Latvia's accession to the EU and NATO occurred in 2004. The Economic crisis continues to affect Latvia. Their economy is the worst among the three Baltic States and one of the worst in all of Europe, but recovery is taking place. Major concerns are collective security, defense budget and regional defense. Latvia has close governmental ties with the Scandinavian and Nordic countries.

Latvia / MI deployed 3 Operational Mentoring and Liaison Teams (OMLT's) in 2008, 2009, and 2010. MI ANG trained first-ever NATO JTAC 's for OMLT's.
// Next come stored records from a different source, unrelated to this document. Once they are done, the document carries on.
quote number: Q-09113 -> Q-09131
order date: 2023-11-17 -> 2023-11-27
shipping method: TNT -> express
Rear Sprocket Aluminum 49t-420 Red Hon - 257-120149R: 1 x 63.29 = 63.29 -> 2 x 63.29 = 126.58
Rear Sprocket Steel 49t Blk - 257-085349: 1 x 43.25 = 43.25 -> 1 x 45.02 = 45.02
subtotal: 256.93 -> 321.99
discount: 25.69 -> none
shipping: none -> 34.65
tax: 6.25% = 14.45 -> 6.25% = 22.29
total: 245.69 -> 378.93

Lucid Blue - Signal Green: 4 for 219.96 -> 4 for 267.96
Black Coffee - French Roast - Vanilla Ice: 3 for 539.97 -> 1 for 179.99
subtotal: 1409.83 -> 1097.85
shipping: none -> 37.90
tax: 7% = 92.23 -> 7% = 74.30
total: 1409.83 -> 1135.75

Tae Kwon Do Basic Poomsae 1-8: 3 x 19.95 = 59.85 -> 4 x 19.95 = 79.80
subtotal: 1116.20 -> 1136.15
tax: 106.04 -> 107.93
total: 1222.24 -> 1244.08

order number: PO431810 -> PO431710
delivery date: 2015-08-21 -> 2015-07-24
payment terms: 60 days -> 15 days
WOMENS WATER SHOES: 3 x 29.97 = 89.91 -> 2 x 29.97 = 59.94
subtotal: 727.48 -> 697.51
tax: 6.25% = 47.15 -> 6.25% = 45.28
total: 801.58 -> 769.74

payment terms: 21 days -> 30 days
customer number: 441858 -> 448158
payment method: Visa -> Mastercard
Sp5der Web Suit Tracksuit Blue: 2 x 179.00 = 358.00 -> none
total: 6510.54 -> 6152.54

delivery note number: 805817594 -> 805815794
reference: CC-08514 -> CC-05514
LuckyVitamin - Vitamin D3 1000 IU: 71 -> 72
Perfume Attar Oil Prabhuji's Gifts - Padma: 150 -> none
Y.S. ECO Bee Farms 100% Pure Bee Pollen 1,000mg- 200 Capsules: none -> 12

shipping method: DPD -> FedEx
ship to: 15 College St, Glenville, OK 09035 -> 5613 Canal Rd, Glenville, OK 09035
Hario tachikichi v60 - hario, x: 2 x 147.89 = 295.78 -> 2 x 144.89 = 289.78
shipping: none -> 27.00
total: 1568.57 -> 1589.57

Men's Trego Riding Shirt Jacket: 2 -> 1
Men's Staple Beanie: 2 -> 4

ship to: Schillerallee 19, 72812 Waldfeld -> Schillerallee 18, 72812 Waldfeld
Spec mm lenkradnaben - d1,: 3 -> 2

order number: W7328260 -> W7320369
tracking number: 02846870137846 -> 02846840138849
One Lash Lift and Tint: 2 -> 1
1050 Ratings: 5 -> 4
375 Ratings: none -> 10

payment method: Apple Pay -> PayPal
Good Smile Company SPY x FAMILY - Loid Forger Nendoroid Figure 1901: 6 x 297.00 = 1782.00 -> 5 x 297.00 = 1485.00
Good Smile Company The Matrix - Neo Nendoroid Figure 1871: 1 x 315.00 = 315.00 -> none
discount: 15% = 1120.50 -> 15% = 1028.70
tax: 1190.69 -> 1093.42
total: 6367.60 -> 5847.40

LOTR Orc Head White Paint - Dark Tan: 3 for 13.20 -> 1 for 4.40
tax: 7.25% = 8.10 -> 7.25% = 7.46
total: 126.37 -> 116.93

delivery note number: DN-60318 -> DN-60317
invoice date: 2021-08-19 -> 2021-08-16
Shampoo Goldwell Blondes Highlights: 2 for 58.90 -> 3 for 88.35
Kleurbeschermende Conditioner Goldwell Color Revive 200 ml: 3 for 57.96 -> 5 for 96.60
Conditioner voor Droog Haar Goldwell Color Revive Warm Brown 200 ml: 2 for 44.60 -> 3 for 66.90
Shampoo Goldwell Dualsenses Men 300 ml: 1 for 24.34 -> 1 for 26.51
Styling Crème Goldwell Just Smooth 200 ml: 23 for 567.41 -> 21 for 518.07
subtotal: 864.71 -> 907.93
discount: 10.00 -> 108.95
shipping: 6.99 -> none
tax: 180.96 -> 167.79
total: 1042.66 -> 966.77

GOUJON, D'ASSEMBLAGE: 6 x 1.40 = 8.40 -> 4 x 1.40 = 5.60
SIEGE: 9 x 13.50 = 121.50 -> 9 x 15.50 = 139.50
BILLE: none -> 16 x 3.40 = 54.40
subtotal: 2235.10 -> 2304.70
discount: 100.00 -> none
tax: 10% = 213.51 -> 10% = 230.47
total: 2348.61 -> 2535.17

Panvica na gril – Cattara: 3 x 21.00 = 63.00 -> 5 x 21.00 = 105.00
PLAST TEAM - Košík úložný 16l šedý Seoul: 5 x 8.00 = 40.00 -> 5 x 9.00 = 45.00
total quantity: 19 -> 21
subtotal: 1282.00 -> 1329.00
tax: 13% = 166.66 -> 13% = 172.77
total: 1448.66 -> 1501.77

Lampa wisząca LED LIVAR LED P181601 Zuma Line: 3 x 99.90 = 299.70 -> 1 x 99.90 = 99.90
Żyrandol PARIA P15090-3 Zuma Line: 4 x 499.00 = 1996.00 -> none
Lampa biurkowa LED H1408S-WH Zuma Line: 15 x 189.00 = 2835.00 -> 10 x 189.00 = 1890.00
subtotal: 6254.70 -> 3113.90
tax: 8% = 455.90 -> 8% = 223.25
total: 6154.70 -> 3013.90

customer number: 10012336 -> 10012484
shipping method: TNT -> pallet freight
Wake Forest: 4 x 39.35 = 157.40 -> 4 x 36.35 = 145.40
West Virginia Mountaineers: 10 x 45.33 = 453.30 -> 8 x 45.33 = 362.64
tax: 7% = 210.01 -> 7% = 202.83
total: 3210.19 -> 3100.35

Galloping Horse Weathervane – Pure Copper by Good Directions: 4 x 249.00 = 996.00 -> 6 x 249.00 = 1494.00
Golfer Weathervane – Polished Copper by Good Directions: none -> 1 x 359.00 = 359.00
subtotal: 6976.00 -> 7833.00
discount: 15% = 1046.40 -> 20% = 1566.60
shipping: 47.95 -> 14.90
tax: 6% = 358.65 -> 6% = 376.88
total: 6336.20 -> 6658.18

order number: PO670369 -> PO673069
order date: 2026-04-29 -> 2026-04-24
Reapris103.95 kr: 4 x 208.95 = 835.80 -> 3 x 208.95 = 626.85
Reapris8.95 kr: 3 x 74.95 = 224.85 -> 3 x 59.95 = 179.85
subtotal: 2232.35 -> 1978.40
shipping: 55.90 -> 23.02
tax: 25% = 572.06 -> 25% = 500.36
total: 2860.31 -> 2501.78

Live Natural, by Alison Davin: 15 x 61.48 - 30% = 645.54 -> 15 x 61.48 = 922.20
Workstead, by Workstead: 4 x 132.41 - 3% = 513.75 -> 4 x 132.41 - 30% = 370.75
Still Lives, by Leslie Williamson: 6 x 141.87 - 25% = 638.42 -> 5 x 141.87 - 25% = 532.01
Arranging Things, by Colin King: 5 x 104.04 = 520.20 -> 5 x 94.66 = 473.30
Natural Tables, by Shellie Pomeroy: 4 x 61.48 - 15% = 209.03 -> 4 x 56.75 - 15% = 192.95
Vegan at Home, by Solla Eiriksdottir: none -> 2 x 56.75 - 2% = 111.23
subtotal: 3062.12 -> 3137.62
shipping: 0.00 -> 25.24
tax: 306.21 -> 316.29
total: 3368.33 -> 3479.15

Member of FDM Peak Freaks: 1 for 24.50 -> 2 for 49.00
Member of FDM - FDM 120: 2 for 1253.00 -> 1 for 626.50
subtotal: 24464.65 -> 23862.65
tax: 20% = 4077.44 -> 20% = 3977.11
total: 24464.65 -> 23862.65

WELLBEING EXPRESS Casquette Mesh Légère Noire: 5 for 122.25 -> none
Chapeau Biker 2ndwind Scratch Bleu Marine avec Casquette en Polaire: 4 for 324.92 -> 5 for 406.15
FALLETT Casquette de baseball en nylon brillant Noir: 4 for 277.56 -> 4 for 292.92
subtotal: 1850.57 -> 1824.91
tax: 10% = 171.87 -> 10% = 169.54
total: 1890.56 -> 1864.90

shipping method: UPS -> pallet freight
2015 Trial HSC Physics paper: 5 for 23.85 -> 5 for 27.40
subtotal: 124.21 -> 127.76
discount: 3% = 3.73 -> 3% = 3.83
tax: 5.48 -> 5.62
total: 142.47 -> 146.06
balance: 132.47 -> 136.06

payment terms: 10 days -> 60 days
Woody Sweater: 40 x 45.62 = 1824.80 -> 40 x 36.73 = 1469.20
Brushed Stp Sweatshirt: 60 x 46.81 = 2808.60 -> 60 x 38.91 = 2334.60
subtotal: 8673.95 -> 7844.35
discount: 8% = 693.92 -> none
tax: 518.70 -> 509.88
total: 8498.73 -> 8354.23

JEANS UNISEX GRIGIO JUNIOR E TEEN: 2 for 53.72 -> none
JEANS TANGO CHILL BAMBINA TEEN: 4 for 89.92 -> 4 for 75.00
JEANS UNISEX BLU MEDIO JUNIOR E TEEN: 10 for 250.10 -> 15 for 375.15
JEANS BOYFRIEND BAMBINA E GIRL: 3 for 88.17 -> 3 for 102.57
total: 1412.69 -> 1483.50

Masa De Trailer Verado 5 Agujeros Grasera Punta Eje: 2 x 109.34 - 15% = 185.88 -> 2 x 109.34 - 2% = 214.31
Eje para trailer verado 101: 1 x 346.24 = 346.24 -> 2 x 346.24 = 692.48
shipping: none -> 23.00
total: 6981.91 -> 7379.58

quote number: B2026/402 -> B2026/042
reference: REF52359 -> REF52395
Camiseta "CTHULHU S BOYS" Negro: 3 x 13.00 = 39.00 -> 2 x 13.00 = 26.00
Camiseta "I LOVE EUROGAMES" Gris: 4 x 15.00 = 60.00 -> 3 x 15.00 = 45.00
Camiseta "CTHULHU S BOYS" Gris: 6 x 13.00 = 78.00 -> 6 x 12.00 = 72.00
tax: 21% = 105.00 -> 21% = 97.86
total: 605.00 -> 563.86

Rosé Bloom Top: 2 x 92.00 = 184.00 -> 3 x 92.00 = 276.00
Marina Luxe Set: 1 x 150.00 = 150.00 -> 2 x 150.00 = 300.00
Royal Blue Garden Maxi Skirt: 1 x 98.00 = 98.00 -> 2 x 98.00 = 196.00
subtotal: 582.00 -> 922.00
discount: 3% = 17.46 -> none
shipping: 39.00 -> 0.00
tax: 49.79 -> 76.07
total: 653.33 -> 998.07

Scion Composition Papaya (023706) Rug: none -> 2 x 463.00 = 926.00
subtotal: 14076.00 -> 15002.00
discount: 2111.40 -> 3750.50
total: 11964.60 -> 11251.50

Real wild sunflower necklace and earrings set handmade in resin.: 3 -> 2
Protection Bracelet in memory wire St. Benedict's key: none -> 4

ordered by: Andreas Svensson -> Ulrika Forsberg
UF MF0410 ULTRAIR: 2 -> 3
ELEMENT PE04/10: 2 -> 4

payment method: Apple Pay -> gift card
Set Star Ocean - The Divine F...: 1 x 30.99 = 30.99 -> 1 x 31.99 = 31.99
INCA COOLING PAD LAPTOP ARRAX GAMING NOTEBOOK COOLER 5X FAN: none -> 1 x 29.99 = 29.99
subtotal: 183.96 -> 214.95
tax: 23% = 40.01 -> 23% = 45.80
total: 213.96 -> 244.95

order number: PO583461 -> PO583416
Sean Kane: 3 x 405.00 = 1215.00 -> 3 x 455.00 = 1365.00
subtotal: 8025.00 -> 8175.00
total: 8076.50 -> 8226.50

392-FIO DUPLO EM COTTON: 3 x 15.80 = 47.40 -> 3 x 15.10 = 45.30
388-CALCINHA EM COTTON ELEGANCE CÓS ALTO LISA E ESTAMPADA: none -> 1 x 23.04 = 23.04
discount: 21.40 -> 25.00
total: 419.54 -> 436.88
In October 2010, Latvia hosted SABRE STRIKE, the largest ever joint US/NATO exercise in the Baltics, including 1,400 soldiers from Latvia, Lithuania, Estonia, Poland and the U.S. (USAREUR, USEUCOM, CONUS)

==Partnership focus==

Military to Military:
- Continue development of JTAC program for NATO partners
- Assist in development of Lielvarde Air Base (under construction) through MI ANG SPP exchanges
- Continue to participate in NATO exercises, expeditionary operations and ISAF.
- Land Forces, at the direction of MG Raimonds Graube (CHOD) begins development of a "5-year plan" with the by-product of projecting future resource requirements
- Continue capacity building and development through utilization of SPP exchanges, Mobile Training Teams (MTT's) and major exercise participation
- Continue to develop partners Cyber Defense capability through TCT's and Joint Baltic Workshops.